4. Populations: Are there specific typologies that can be formed based on the social behaviors observed? For example, “Cautious Carl” is the driver who has both hands on the wheel, drives no faster than the speed limit, and maintains a serious look on his face. “Smiling Samantha” is the woman who talks to all the people she passes in the supermarket aisle.
5. Abstracts: Locate five abstracts from social psychological literature relating to your observation. Attach the abstracts to your paper and explain how the research helps form the research question for your observation.
6. Introduction (the setting): In this section, discuss the setting in which your observation will occur. Include sufficient detail so that it is clear how the setting might have affected behaviors discussed throughout the paper.

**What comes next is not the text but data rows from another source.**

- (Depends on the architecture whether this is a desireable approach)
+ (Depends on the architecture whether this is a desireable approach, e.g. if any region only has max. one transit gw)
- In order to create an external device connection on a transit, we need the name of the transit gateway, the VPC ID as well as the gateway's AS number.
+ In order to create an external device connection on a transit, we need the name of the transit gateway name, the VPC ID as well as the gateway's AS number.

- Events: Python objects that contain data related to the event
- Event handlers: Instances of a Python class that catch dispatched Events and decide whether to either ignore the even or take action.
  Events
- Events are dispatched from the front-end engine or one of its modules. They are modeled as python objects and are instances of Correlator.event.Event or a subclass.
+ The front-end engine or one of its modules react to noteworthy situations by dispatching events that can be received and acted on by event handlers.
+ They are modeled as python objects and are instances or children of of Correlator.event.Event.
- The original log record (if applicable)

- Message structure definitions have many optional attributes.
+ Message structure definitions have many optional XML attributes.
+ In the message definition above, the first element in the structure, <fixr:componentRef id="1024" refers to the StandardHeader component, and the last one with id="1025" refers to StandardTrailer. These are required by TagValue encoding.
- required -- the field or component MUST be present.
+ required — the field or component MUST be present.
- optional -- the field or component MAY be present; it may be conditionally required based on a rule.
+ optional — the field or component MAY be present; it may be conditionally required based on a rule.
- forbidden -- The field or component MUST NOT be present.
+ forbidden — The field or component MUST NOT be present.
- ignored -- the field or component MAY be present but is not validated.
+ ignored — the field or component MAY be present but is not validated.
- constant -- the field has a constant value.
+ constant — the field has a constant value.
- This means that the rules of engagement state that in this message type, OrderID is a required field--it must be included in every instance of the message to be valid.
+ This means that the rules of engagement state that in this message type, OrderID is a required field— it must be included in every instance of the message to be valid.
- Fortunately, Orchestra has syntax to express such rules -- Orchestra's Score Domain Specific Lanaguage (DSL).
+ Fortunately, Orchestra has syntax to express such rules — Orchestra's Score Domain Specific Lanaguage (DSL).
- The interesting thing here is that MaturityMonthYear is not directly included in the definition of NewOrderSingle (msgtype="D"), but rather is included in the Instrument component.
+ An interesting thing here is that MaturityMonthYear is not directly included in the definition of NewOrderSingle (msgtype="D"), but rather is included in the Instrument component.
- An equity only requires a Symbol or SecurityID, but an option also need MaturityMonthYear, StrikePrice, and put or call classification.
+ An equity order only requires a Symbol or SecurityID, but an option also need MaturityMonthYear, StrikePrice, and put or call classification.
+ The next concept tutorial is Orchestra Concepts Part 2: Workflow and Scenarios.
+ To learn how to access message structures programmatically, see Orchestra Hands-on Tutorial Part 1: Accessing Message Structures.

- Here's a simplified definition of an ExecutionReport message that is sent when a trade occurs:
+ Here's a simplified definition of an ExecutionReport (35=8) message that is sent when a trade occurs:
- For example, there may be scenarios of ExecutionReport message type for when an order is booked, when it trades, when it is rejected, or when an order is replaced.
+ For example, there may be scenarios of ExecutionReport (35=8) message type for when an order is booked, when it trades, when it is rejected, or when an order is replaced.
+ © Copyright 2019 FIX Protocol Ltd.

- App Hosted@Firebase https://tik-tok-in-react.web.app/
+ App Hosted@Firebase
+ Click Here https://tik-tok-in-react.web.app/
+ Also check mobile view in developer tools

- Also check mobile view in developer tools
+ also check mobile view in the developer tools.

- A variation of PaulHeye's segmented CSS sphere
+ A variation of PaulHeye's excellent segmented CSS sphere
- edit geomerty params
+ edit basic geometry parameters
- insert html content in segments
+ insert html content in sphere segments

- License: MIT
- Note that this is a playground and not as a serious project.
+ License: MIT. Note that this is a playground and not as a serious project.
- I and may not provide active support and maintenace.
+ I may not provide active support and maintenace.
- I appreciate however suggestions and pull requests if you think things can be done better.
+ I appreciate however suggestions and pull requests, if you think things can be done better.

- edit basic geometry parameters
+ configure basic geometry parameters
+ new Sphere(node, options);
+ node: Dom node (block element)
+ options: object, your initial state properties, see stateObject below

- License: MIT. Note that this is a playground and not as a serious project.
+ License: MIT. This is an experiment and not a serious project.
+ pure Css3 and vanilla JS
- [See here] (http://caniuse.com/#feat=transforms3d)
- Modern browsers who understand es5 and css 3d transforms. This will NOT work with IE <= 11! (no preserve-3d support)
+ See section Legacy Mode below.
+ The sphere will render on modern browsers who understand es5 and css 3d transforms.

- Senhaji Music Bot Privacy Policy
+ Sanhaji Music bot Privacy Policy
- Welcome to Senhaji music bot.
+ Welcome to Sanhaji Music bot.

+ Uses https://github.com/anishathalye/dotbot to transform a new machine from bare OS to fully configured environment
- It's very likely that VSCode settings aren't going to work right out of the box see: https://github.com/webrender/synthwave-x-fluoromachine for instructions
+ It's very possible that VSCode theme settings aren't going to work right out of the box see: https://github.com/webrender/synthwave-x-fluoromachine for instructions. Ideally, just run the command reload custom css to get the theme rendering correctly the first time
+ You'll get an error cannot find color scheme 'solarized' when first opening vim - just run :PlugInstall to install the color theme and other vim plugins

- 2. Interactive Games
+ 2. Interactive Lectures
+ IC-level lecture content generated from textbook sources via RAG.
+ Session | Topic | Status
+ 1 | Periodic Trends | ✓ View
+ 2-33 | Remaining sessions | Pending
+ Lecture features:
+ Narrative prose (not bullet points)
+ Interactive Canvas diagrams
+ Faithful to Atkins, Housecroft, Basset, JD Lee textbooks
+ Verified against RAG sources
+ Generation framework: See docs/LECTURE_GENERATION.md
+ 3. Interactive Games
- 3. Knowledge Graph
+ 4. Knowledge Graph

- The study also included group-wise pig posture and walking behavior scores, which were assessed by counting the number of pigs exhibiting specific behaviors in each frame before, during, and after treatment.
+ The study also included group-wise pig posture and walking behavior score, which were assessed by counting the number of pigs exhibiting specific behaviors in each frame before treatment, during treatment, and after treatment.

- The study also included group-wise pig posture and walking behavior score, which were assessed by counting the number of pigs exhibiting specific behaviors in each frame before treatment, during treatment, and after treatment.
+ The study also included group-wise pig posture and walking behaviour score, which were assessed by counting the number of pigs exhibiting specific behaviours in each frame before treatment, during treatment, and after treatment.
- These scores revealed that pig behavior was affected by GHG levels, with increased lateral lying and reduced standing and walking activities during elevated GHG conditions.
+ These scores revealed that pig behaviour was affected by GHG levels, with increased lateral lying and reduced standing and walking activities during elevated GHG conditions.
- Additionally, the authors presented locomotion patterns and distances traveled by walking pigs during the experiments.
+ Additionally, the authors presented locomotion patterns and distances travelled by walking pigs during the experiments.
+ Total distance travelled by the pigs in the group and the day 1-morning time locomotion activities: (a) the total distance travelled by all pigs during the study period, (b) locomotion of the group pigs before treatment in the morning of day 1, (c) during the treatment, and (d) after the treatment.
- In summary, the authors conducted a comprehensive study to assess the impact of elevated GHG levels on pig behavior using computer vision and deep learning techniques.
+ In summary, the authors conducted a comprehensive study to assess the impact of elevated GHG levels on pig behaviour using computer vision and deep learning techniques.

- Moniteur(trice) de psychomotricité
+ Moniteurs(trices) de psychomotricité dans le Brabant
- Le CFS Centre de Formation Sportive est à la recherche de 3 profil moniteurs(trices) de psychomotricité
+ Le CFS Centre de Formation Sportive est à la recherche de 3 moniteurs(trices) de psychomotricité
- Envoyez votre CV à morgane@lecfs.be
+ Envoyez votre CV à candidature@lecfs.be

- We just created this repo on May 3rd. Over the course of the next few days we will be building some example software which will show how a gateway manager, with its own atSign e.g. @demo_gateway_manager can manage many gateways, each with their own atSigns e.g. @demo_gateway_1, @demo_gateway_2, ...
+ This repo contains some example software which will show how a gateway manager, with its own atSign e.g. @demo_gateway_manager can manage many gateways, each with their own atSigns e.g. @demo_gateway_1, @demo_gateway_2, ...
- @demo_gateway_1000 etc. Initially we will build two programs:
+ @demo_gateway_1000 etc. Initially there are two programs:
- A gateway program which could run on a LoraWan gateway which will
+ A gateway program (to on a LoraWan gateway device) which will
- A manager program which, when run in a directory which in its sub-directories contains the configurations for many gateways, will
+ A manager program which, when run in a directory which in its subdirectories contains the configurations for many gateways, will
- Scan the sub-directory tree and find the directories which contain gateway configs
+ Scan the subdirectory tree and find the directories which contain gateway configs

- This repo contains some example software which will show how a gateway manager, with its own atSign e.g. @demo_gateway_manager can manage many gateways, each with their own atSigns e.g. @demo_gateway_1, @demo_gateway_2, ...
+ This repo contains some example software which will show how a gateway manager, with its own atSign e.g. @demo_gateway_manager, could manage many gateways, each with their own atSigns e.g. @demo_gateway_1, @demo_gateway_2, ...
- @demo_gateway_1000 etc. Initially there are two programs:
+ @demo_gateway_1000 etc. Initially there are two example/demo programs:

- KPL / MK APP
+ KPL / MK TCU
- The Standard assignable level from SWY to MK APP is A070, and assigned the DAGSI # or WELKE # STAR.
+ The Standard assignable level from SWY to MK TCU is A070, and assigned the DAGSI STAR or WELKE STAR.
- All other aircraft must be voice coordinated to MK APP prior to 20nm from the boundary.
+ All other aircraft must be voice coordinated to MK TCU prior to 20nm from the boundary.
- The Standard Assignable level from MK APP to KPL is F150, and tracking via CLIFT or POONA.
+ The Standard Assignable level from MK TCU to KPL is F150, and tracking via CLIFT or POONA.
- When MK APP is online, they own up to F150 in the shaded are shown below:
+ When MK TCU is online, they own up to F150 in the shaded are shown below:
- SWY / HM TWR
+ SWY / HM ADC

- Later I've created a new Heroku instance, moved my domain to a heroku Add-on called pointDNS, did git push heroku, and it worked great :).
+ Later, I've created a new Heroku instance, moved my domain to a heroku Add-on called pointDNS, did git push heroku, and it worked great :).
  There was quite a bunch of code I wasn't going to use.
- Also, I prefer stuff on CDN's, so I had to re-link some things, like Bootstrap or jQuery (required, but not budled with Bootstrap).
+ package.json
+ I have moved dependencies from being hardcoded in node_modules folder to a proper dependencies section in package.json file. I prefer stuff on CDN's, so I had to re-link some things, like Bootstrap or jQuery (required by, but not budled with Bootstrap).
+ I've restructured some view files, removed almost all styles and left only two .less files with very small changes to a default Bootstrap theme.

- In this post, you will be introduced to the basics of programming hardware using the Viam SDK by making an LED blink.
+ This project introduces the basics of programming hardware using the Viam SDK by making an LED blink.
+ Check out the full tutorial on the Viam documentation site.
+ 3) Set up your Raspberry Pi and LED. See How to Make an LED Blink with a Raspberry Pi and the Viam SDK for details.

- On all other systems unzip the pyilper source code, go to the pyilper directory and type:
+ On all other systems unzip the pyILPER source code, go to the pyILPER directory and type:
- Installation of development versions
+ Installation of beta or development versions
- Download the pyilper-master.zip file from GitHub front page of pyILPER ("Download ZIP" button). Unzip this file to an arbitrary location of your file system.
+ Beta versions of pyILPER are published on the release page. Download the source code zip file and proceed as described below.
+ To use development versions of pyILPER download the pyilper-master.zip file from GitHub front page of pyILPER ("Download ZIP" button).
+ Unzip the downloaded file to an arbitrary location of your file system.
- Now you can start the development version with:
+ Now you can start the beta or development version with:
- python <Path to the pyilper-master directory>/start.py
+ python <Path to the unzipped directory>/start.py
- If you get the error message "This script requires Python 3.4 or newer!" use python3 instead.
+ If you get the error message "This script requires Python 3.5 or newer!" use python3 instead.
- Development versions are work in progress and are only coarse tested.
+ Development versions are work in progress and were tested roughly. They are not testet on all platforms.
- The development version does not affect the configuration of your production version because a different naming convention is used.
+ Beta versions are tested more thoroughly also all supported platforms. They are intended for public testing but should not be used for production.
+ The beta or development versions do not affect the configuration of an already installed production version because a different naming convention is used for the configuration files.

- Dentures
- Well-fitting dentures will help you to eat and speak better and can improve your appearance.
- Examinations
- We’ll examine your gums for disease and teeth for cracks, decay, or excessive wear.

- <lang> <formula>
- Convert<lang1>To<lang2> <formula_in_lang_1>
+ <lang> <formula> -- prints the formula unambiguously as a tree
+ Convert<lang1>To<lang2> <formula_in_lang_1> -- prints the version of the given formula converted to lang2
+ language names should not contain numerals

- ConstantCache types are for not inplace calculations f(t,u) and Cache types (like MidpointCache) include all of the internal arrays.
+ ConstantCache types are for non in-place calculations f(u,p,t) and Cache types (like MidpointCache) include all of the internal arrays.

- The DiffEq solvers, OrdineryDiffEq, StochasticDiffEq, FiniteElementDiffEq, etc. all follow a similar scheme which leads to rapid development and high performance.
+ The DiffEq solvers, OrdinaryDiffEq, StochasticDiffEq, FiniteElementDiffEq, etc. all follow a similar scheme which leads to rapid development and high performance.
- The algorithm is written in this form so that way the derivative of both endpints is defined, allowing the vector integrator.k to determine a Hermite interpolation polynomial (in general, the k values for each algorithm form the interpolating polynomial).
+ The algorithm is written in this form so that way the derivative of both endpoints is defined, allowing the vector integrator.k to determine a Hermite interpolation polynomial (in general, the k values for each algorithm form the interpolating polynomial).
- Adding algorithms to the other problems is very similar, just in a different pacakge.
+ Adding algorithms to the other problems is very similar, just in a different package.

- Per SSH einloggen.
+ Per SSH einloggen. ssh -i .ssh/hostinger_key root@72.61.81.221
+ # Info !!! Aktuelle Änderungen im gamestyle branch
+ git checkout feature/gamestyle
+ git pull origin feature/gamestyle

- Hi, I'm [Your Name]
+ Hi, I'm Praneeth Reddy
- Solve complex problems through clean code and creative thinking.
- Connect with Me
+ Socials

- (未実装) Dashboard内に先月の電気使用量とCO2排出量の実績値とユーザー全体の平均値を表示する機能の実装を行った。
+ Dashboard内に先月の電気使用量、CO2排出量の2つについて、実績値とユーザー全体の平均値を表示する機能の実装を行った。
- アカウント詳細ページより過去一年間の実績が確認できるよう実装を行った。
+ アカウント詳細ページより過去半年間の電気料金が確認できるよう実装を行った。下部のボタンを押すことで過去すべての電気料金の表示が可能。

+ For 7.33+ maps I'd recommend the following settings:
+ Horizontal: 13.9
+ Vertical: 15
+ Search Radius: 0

7. Observational sessions: In this section, detail the behaviors which occurred during your observation. You should have between 1 to 3 sessions in your setting.
8. Results: In this section, state the results you observed related to your research question. Also, explain why you drew the conclusions you drew based on the behaviors. Include theories from social psychology that point to these results. Discuss the influence of your own experiences on your observation results.
9. References: In this section, list the references you quoted in your paper. Add a bibliography of books, articles, and Web sites that you recommend regarding your observation.